■ Exercise objective
Take the lines below between the one holding "Talloniera Devocean ragazzi: 4" and the one holding "discount: 105.07 -> 125.27", inclusive, and copy them exactly. Add nothing.

[Dataset records]
-- Opening Marker --

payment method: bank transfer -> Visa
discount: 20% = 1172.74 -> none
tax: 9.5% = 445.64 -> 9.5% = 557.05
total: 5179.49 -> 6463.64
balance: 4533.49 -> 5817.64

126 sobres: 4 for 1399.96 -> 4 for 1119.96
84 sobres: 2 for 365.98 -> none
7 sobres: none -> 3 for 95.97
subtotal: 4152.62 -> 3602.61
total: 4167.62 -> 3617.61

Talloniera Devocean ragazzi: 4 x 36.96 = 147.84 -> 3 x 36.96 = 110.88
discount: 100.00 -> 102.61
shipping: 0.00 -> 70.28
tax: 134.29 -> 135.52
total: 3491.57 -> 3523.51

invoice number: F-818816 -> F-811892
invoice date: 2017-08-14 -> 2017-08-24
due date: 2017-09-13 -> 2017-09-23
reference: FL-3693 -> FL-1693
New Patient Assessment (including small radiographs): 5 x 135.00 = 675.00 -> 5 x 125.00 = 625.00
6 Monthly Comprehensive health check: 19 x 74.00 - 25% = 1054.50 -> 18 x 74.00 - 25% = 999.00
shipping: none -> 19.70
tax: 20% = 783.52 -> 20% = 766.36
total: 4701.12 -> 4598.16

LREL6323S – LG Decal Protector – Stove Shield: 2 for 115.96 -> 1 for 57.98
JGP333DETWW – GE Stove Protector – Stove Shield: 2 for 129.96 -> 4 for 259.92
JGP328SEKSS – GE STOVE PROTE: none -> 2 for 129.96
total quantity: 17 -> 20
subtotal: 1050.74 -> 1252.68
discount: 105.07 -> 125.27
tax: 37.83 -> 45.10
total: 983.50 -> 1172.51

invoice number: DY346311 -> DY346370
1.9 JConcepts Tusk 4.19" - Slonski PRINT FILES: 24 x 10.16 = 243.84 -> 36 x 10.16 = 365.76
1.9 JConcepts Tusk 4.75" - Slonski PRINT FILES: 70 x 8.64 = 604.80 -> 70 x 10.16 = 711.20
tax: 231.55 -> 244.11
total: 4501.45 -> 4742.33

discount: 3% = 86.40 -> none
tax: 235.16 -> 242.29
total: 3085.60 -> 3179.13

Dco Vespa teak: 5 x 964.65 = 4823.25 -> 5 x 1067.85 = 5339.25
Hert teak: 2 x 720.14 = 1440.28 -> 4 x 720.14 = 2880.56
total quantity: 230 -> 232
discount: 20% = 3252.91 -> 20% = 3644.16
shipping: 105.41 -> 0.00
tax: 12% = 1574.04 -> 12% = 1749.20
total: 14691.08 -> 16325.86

-- Closing Marker --

■ Output for this task
Talloniera Devocean ragazzi: 4 x 36.96 = 147.84 -> 3 x 36.96 = 110.88
discount: 100.00 -> 102.61
shipping: 0.00 -> 70.28
tax: 134.29 -> 135.52
total: 3491.57 -> 3523.51

invoice number: F-818816 -> F-811892
invoice date: 2017-08-14 -> 2017-08-24
due date: 2017-09-13 -> 2017-09-23
reference: FL-3693 -> FL-1693
New Patient Assessment (including small radiographs): 5 x 135.00 = 675.00 -> 5 x 125.00 = 625.00
6 Monthly Comprehensive health check: 19 x 74.00 - 25% = 1054.50 -> 18 x 74.00 - 25% = 999.00
shipping: none -> 19.70
tax: 20% = 783.52 -> 20% = 766.36
total: 4701.12 -> 4598.16

LREL6323S – LG Decal Protector – Stove Shield: 2 for 115.96 -> 1 for 57.98
JGP333DETWW – GE Stove Protector – Stove Shield: 2 for 129.96 -> 4 for 259.92
JGP328SEKSS – GE STOVE PROTE: none -> 2 for 129.96
total quantity: 17 -> 20
subtotal: 1050.74 -> 1252.68
discount: 105.07 -> 125.27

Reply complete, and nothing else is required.